Bill. Honour bright, sir! Not if I knows it, sir!
Wat. There's that other skid, you know.
Bill. All right, sir! Anything more, sir?
Wat. Damn your impudence! Get along.
Exit. BILL watches him into MRS. CLIFFORD'S.
Bill. Now by all the 'ungry gums of Arabiar, 'ere's a swell arter our Mattie!—A right rig'lar swell! I knows 'em—soverings an' red socks. What's come to our Mattie? 'Ere's Daddy Longlegs arter her, vith his penny and his blessin'! an' 'ere's this 'ere mighty swell vith his soverings—an' his red socks! An' she's 'ungry, poor gal!—This 'ere yellow-boy?—I 'ain't got no faith in swells—no more 'n in Daddy Longlegses—I 'ain't!—S'posin' he wants to marry her?—Not if I knows it. He ain't half good 'nough for her. Too many quids—goin' a flingin' on 'em about like buttons! He's been a crackin' o' cribs—he has. I ain't a goin' to interduce our Mattie to no sich blokes as him. No fathers or lovyers for me—says I!—But this here pebble o' Paradise!—What's to be done wi' the cherub? I can't tell her a lie about it, an' who'll break it up for a cove like me, lookin' jes' as if I'd been an' tarred myself and crep' through a rag-bag! They'd jug me. An' what 'ud Mattie say then? I wish I 'adn't 'a' touched it. I'm blowed if I don't toss it over a bridge!—Then the gent 'ain't got the weight on his dunop out o' me. O Lord! what shall I do with it? I wish I'd skied it in his face! I don't believe it's a good un; I don't! (Bites it.) It do taste wery nasty. It's nothin' better 'n a gilt fardin'! Jes' what a cove might look for from sich a swell! (Goes to a street lamp and examines it.) Lor! there's a bobby! (Exit. Re-enter to the lamp.) I wish the gen'leman 'ad guv me a penny. I can't do nothin' wi' this 'ere quid. Vere am I to put it? I 'ain't got no pocket, an' if I was to stow it in my 'tato-trap, I couldn't wag my red rag—an' Mother Madge 'ud soon have me by the chops. Nor I've got noveres to plant it.—O Lor! it's all I've got, an' Madge lets nobody go to bed without the tuppence. It's all up with Bill—for the night!—Where's the odds!—there's a first-class hotel by the river—The Adelphi Arches, they calls it—where they'll take me in fast enough, and I can go to sleep with it in my cheek. Coves is past talkin' to you there. Nobody as sees me in that 'ere 'aunt of luxury, 'ill take me for a millionaire vith a skid in his mouth. 'Tain't a bit cold to-night neither (going).—Vy do they say a aunt of luxury? I s'pose acause she's wife to my uncle. Exit.
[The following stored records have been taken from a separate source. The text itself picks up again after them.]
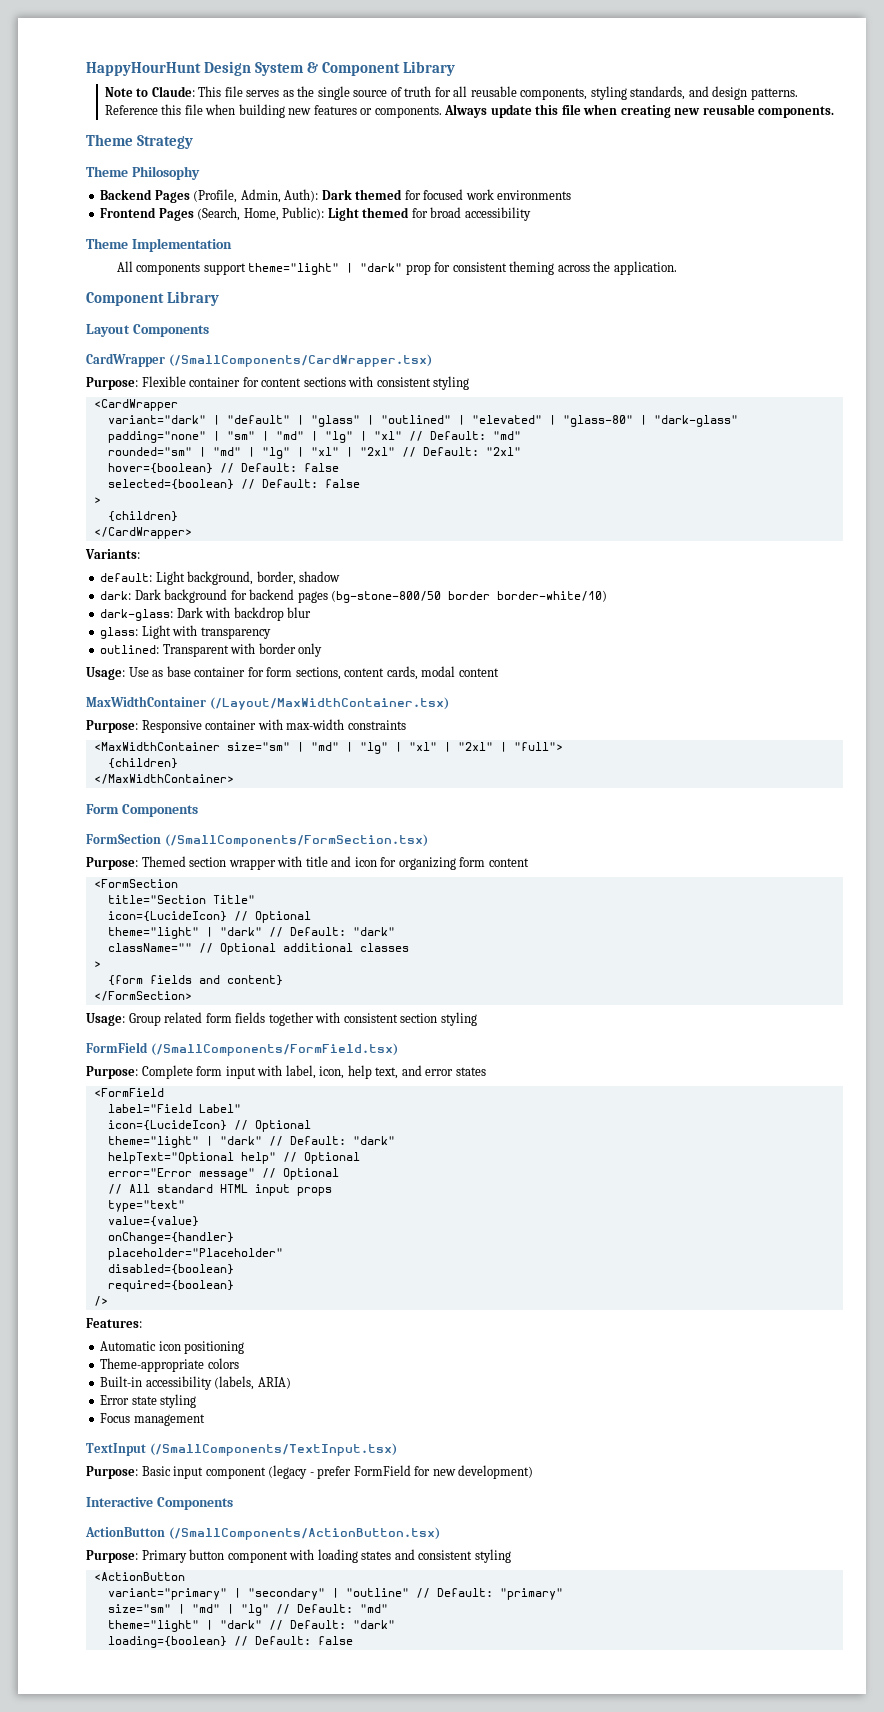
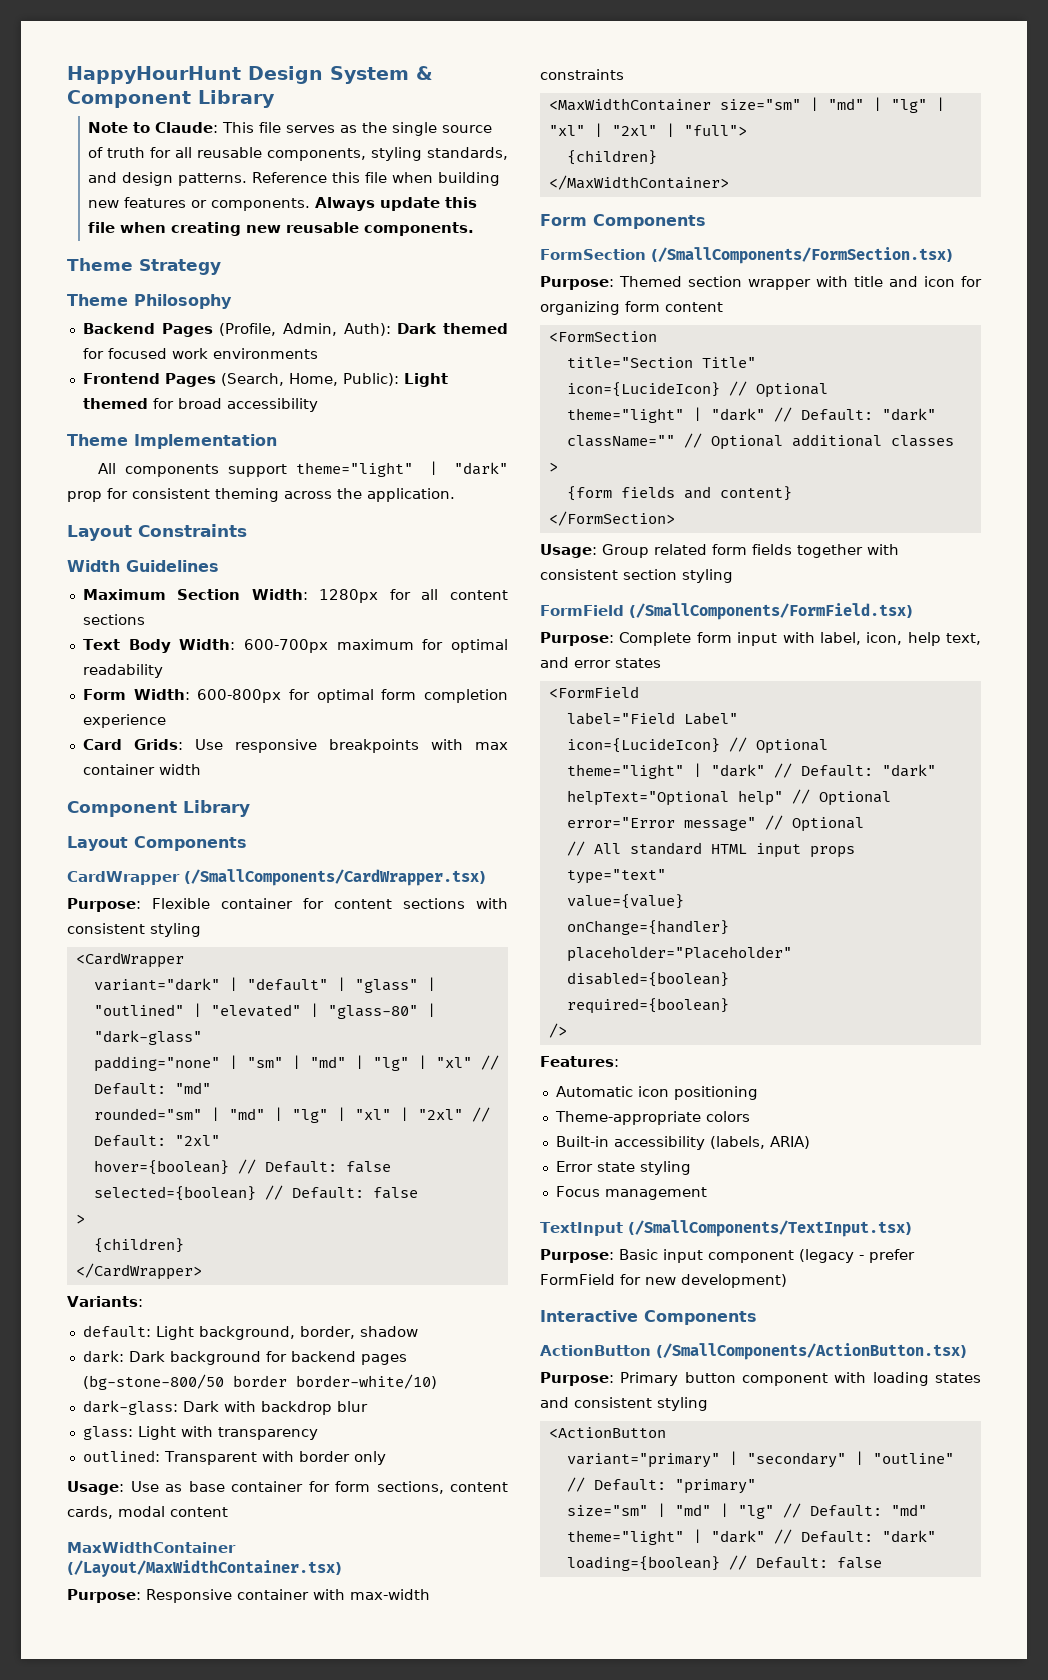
+ Layout Constraints
+ Width Guidelines
+ Maximum Section Width: 1280px for all content sections
+ Text Body Width: 600-700px maximum for optimal readability
+ Form Width: 600-800px for optimal form completion experience
+ Card Grids: Use responsive breakpoints with max container width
Slow music. The night passes. A policeman crosses twice. THOMAS
crosses between. Dawn.
Re-enter BILL.
Bill. I'm hanged if this here blasted quid ain't a burnin' of me like a red-hot fardin'! I'm blest if I've slep' more 'n half the night. I woke up oncet, with it a slippin' down red lane. I wish I had swallered it. Then nobody 'd 'a' ast me vere I got it. I don't wonder as rich coves turn out sich a bad lot. I believe the devil's in this 'ere!
Knocks at MRS. CLIFFORD'S door. JAMES opens. Is shutting it
again. BILL shoves in his stool.
Bill. Hillo, Blazes! where's your manners? Is that the way you behaves to callers on your gov'nor's business?